Closed FanLu97 closed 1 year ago
Hi, The camera poses are randomly sampled from the training data distribution. Since FID measures the similarity to the training distribution, we follow common practice for that.
Thanks for your quick reply! Got it! Sorry to bother your again, you mentioned that "we discard scenes where the car is turning either left of right". Is there any special reasons for this operation? Or have you observed limitations of the method under such conditions?
I have generated data for KITTI-360 dataset using https://github.com/QhelDIV/kitti360_renderer (BTW, it contains more than 70k images, I think the reason may be that you filtered turning conditions?).
However, when I run generate.sh
using the data and the provided pretrained weights to generate results, the results are nearly blank like below:
Image:
Depth:
Have I missed anything?
Thanks in advance!
Hi,
Generally our method should also handle cars turning left and right, but it makes the task much easier to not handle it. It might need some smarter camera sampling to handle such cases. Hence, we filtered them out with the strict filter. This leads to less than 70k images, yes.

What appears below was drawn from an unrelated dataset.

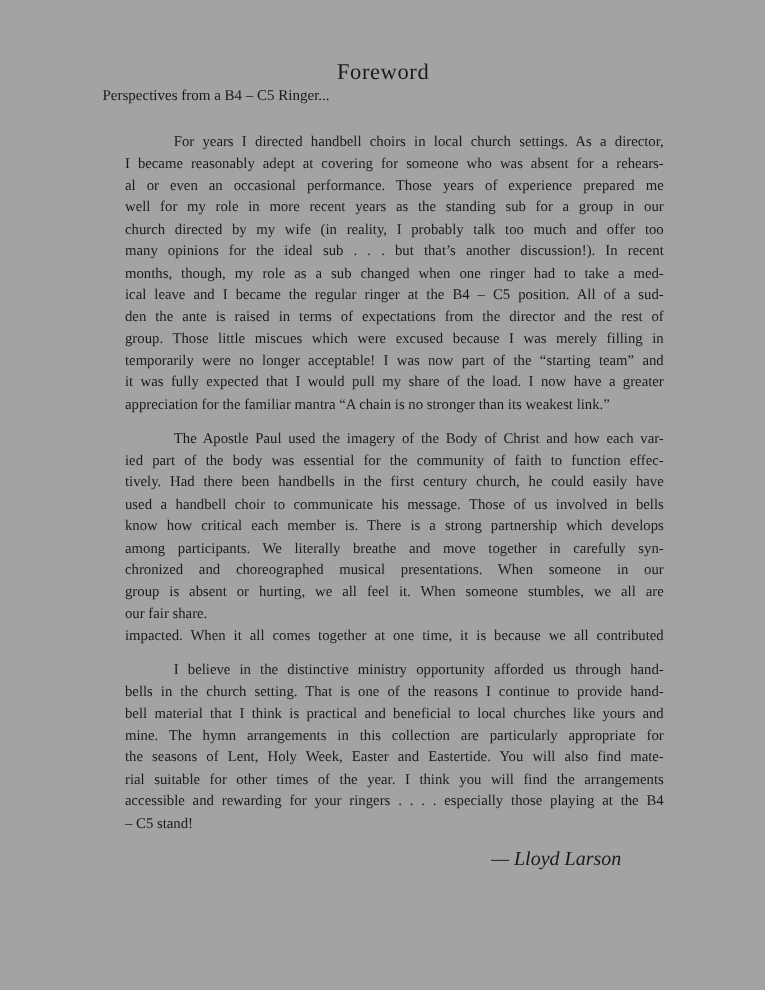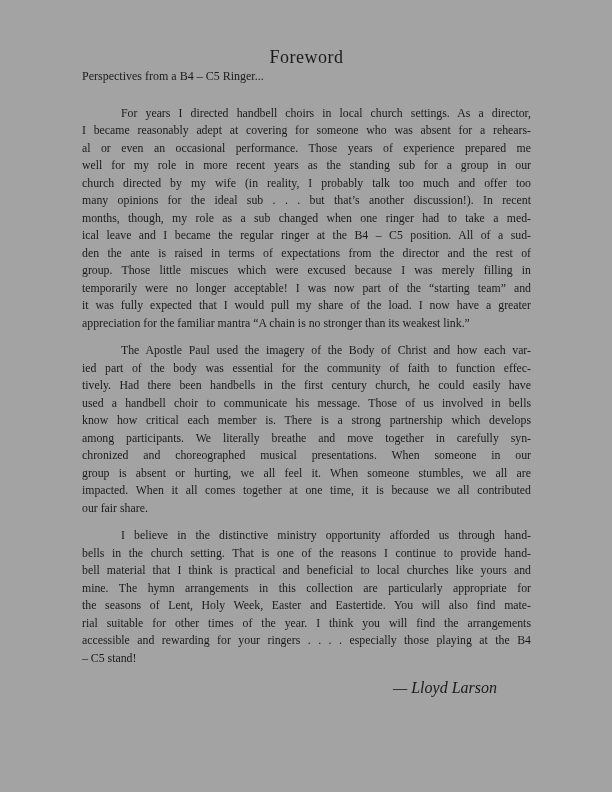"For years I directed handbell" .body-text { margin-left: none -> 18px }
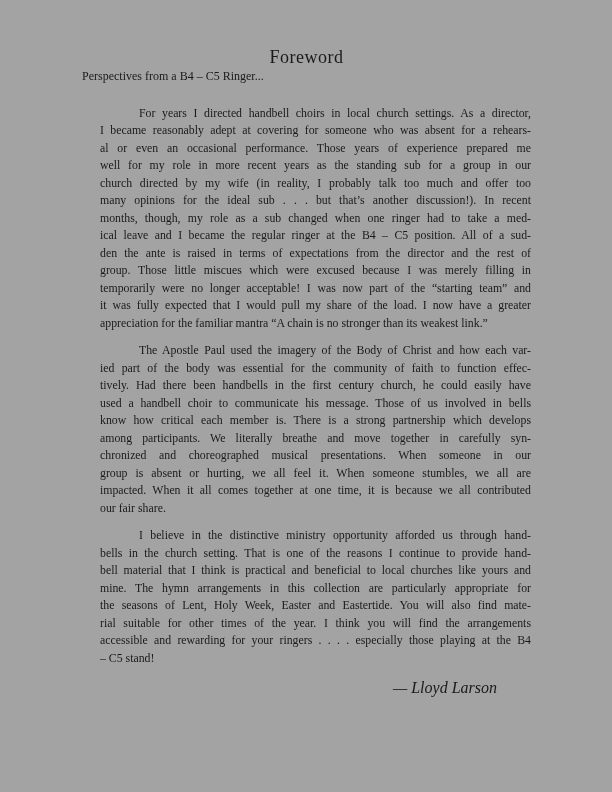"impacted. When it all comes" div.line { order: before "our fair share." -> after "our fair share." }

About the result: How did you preprocess the dataset? Can you print the input data you are using for this specific sample, so the boxes.npz basically? You are using the provided kitti checkpoint?
Thanks for the reply!
I can now successfully generate the results using your provided pretrained weights with minor changes. Specifically, previously I used the camera_coords and target_coords generated by https://github.com/QhelDIV/kitti360_renderer and got blank results. However, I found the coords may not follow the camera convention in EG3D (x-right, y-down, z-forwards). Thus I change the coords by adding following codes in generator.py
(after line 383) and it worked now.
camera_coords_ = camera_coords.clone()
target_coords_ = target_coords.clone()
camera_coords_[:,1] = -camera_coords[:,2]
camera_coords_[:,2] = -camera_coords[:,1]
target_coords_[:,1] = -target_coords[:,2]
target_coords_[:,2] = -target_coords[:,1]
camera_coords = camera_coords_.clone()
target_coords = target_coords_.clone()
Hi, thanks for the great work. I have some questions about the evaluation on KITTI-360 dataset. You mentioned that you generated 37691 scenes and use the maximum 37691 images for evaluation. I wonder how the rendering camera poses are selected, e.g., random selection or just use the center pose of the scene?
Look forward to your reply! Thanks!